Copyright, Vrije Universiteit Amsterdam, Faculty of Humanities, CLTL

FrameNet is a database about situation semantics developed at Berkeley University under the leadership of Fillmore:

https://framenet.icsi.berkeley.edu

FrameNet provides over a thousand frames that represent conceptual schemata for events involving participants in certain roles.

In this notebook, we are going to use the FrameNet module inside the NLTK package to assign frames to words. Words can evoke multiple frames and FrameNet does not provide frames for every word in the English language. Another problem is that FrameNet does not provide frame distributions. We therefore do no know which frames are more likely than others, nor do we know in which texts frames are more dominant. In this notebook, we are going to use trick to learn the dominant frames for your text collection.

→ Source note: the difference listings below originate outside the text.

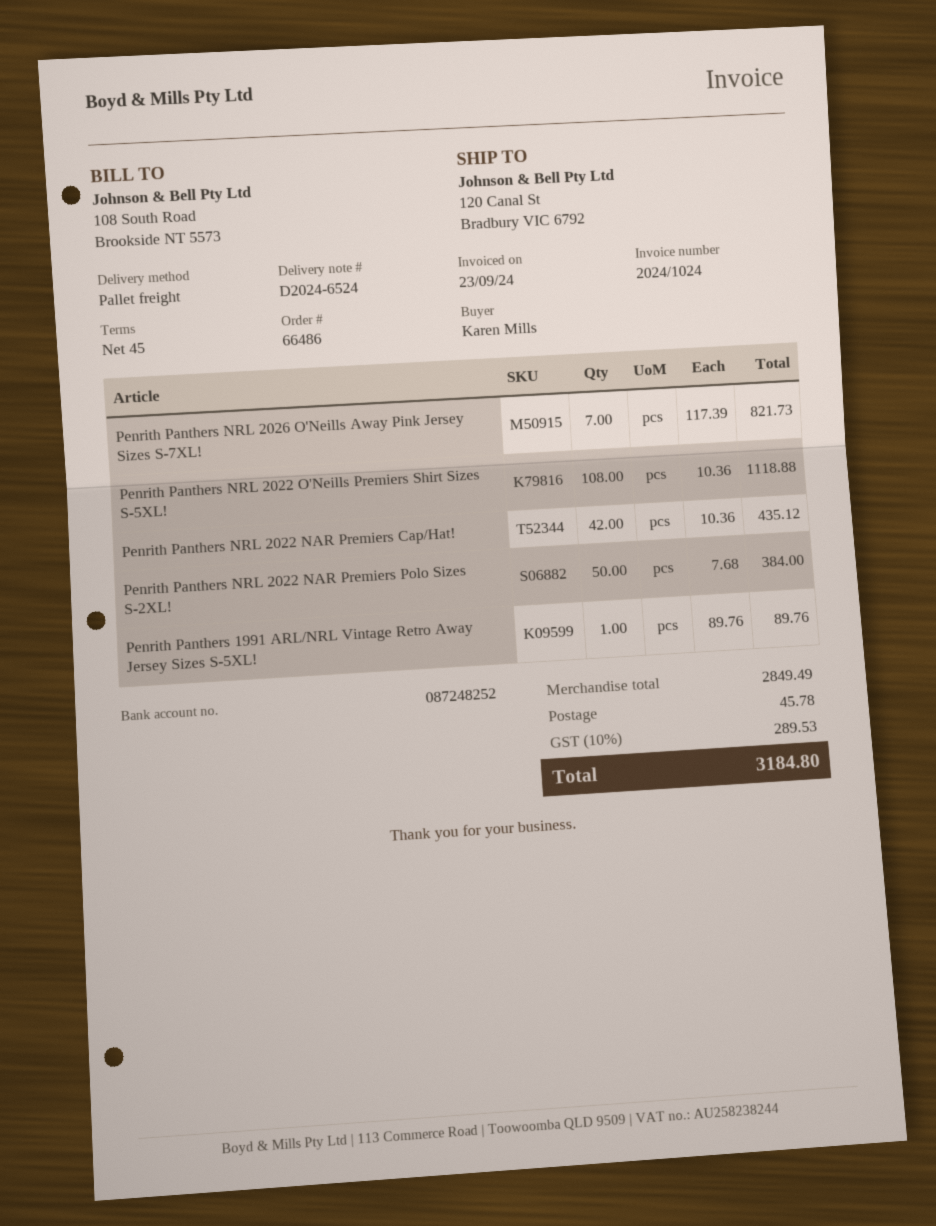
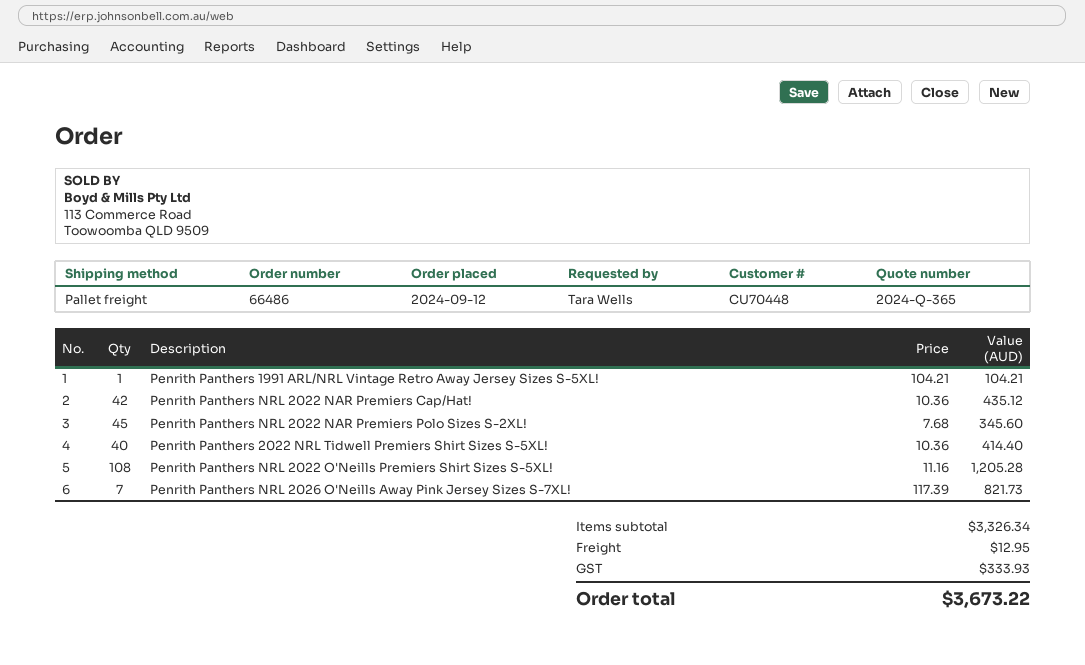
ordered by: Karen Mills -> Tara Wells
Penrith Panthers NRL 2022 O'Neills Premiers Shirt Sizes S-5XL!: 108 x 10.36 = 1118.88 -> 108 x 11.16 = 1205.28
Penrith Panthers NRL 2022 NAR Premiers Polo Sizes S-2XL!: 50 x 7.68 = 384.00 -> 45 x 7.68 = 345.60
Penrith Panthers 1991 ARL/NRL Vintage Retro Away Jersey Sizes S-5XL!: 1 x 89.76 = 89.76 -> 1 x 104.21 = 104.21
Penrith Panthers 2022 NRL Tidwell Premiers Shirt Sizes S-5XL!: none -> 40 x 10.36 = 414.40
subtotal: 2849.49 -> 3326.34
shipping: 45.78 -> 12.95
tax: 289.53 -> 333.93
total: 3184.80 -> 3673.22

These are the steps described in this notebook:

* obtain predicates and nominal heads from SpaCy
* look them up in FrameNet through the NLTK toolkit
* determine the dominant frames for a data set
* use the dominant frames to assign frames to a document collection


## 1. FrameNet in NLTK

In [1]:
import nltk

We assume you have NLTK already installed. To use the FrameNet module, you need to download FrameNet within it. Run the following cell to download it within NLTK. If you have already done this before, FrameNet is included in NLTK and you do not need to download it again.

In [3]:
nltk.download('framenet_v17')

KeyboardInterrupt: 

To check if the install was succesful, the following code cell should work:

After succesful download you can comment out the previous cell.

In [4]:
from nltk.corpus import framenet as fn
len(fn.frames())

1221

Now you know how many different frames there are.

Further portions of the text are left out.